A1

A1: Analysis operates on contextualized data, never on raw output alone

Analysis operates on contextualized data, never on raw output alone — context is a prerequisite.

What does this mean?

A1 is the gate between Contextualize and Analyze. It states a hard prerequisite: no analysis — statistical, comparative, predictive, or AI-driven — should operate on data that has not passed through the contextualization sequence (C1–C4). Raw instrument output without scientific context is numbers without meaning. Analysis of numbers without meaning produces conclusions without validity.

The context dependency

Consider a concrete example. A statistical trending algorithm receives 500 chromatographic purity values and fits a regression line. Without context, the algorithm does not know:

  • Whether these 500 values come from the same compound or five different compounds with similar names
  • Whether the same analytical method was used for all measurements, or whether method revisions occurred mid-study
  • Whether the data spans one site or three, and whether inter-site variability is a factor
  • Whether some values were generated during method validation (not for stability trending), and should be excluded
  • Whether a reference standard lot change occurred during the study, introducing a systematic shift

Without context, the trend line is statistically valid but scientifically meaningless. The regression happily fits data from different compounds, different methods, and different purposes into a single trend — and the result is not wrong in a way that a statistical test detects. It is wrong in a way that only scientific context reveals.

Operational test

For every analytical computation in the governed system, verify: does the computation receive its inputs from the contextualized data layer (C1–C4), or does it directly query raw instrument data? If any analysis pathway bypasses contextualization, A1 is violated.

Why this principle exists

A1 exists because the most common failure mode in scientific data analysis is not bad statistics — it is good statistics applied to the wrong data. Organizations invest heavily in analytical tools (statistical packages, visualization platforms, AI/ML frameworks) and insufficiently in the contextual infrastructure that makes those tools' outputs trustworthy.
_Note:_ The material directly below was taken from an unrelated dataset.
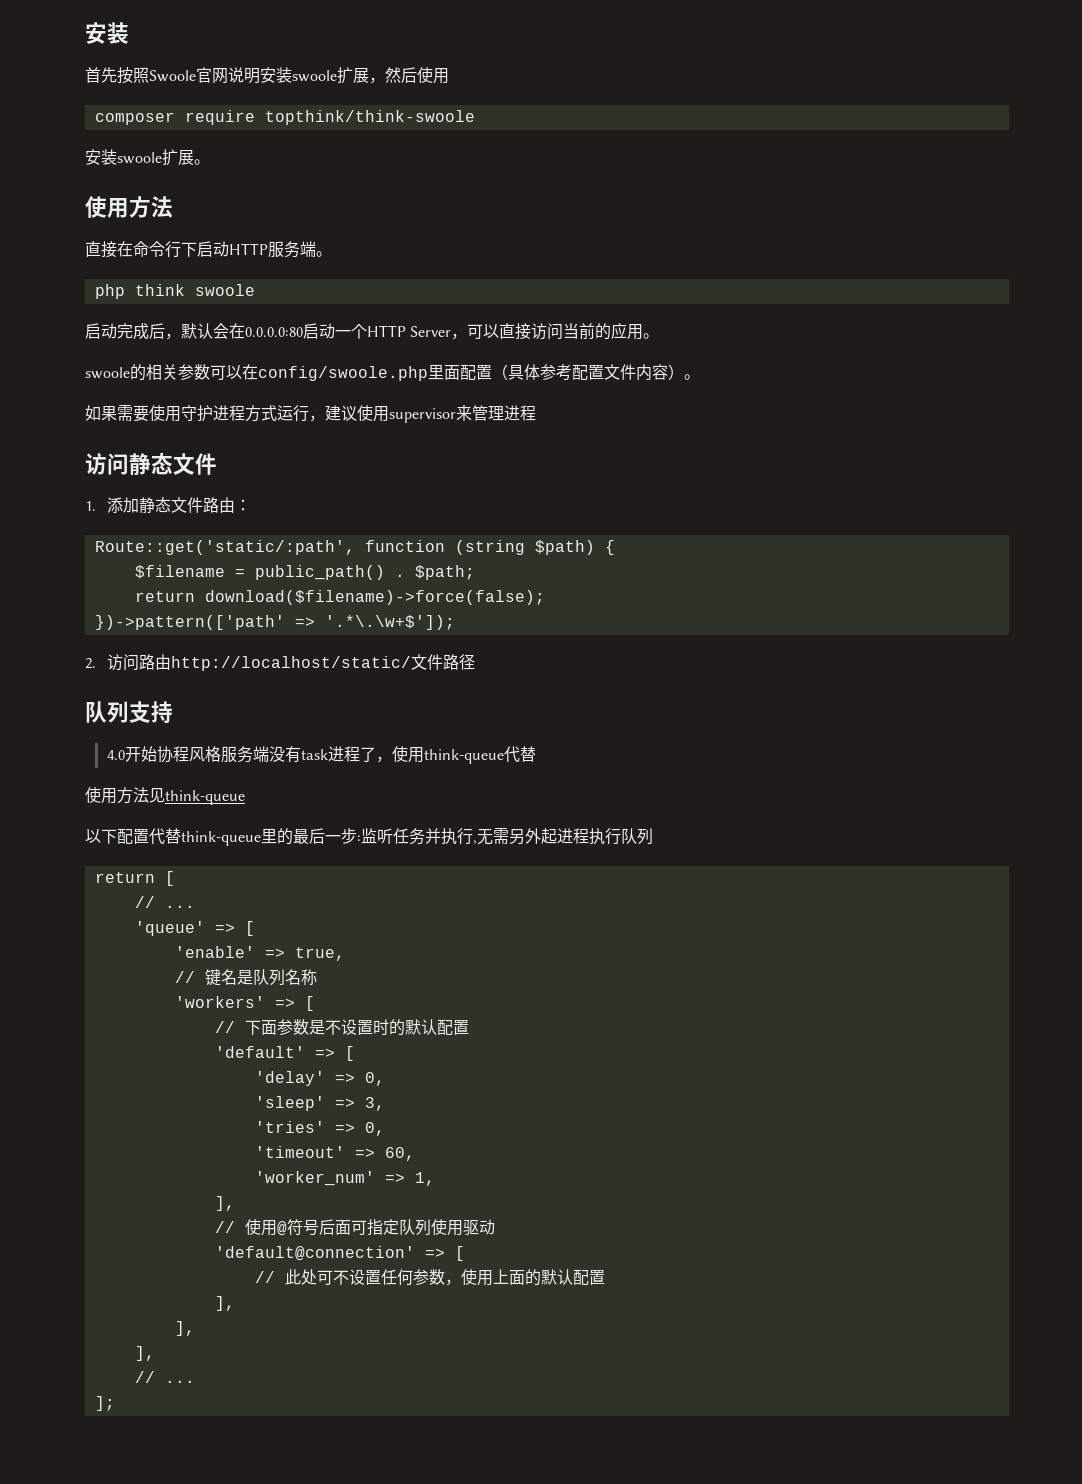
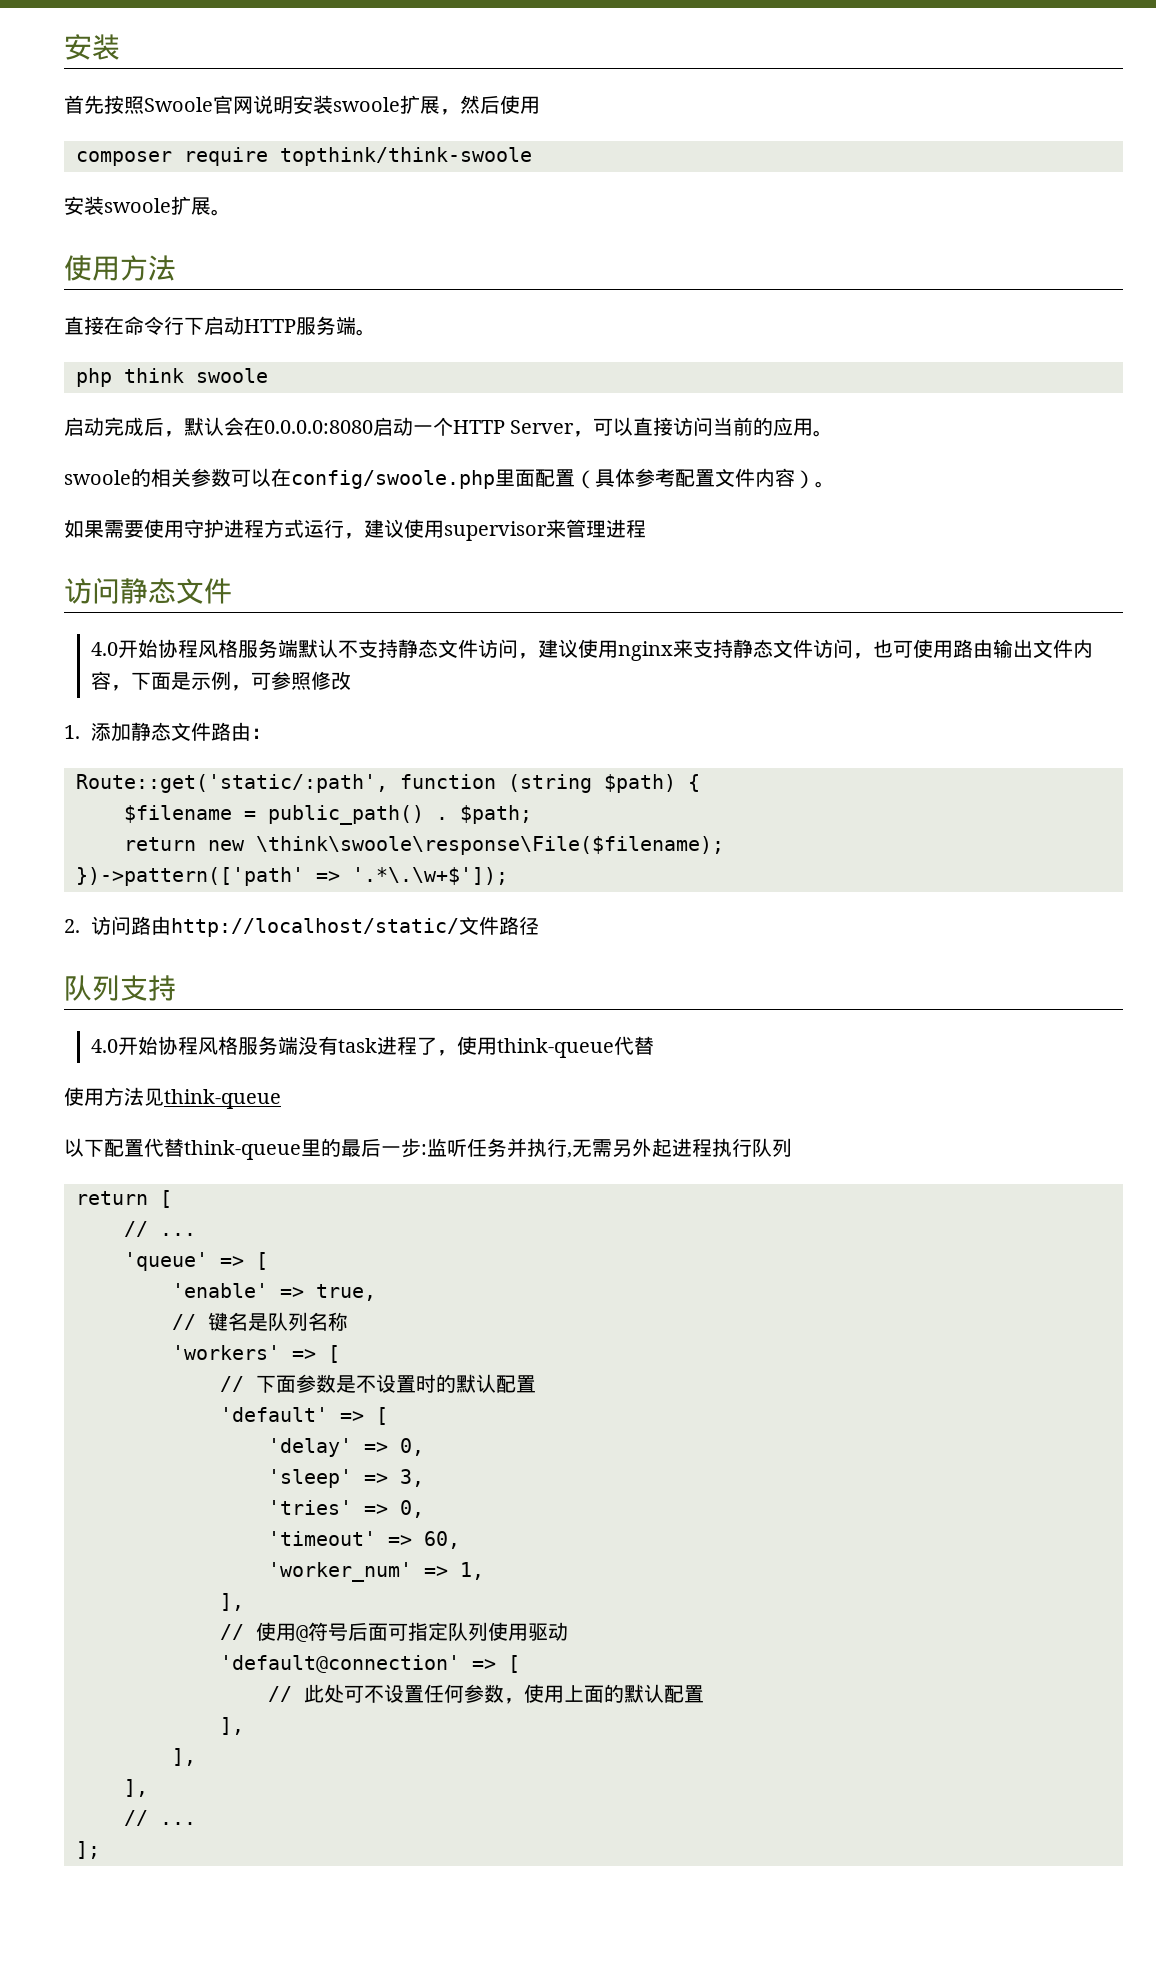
- 启动完成后，默认会在0.0.0.0:80启动一个HTTP Server，可以直接访问当前的应用。
+ 启动完成后，默认会在0.0.0.0:8080启动一个HTTP Server，可以直接访问当前的应用。
+ 4.0开始协程风格服务端默认不支持静态文件访问，建议使用nginx来支持静态文件访问，也可使用路由输出文件内容，下面是示例，可参照修改
- return download($filename)->force(false);
+ return new \think\swoole\response\File($filename);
A1 inverts the usual priority: context first, then analysis. The analytical tool is only as reliable as the context of the data it operates on.

In pharmaceutical R&D, analysis frequently operates on sparse datasets where each data point is costly and contextually rich — 6 stability time points, 30 method validation injections, a handful of PK samples. A1’s requirement that analysis never operates on raw output alone is especially critical in these domains: statistical volume cannot compensate for missing context, so every axis of context matters.

External analytical tools — statistical software, multivariate analysis packages, visualization environments — typically operate on de-contextualized data: flat tables with column headers and numeric values. A1 does not require every tool to be ontology-aware. It requires that the governed system maintains the context-to-analysis link even when the tool does not. Context-preserving exports — carrying structured metadata (compound, method, study, conditions) alongside numeric values — are the mechanism. The tool may ignore the metadata, but the governed system records what was exported, to which tool, and with which context.

Antipattern

A data science team builds a stability prediction model by extracting purity values directly from the CDS database. The model achieves high accuracy on the training set. During validation, the team discovers that the training data included system suitability injections (not stability samples), data from a method version that was subsequently corrected, and measurements from two different compounds that share a project code prefix. The model learned patterns that do not exist in reality. Context would have excluded these data points before the model was trained.

Relationship to other principles

A1 enforces the sequential property of ICAD. You cannot analyze what is not contextualized, just as you cannot contextualize what is not integrated. A1 is the checkpoint that ensures the Analyze phase receives data that has the scientific meaning attached (C1), reconciled identities (C2), complete lineage (C3), and machine-readable context (C4). Without A1, analysis degrades to computation — technically correct, scientifically unreliable.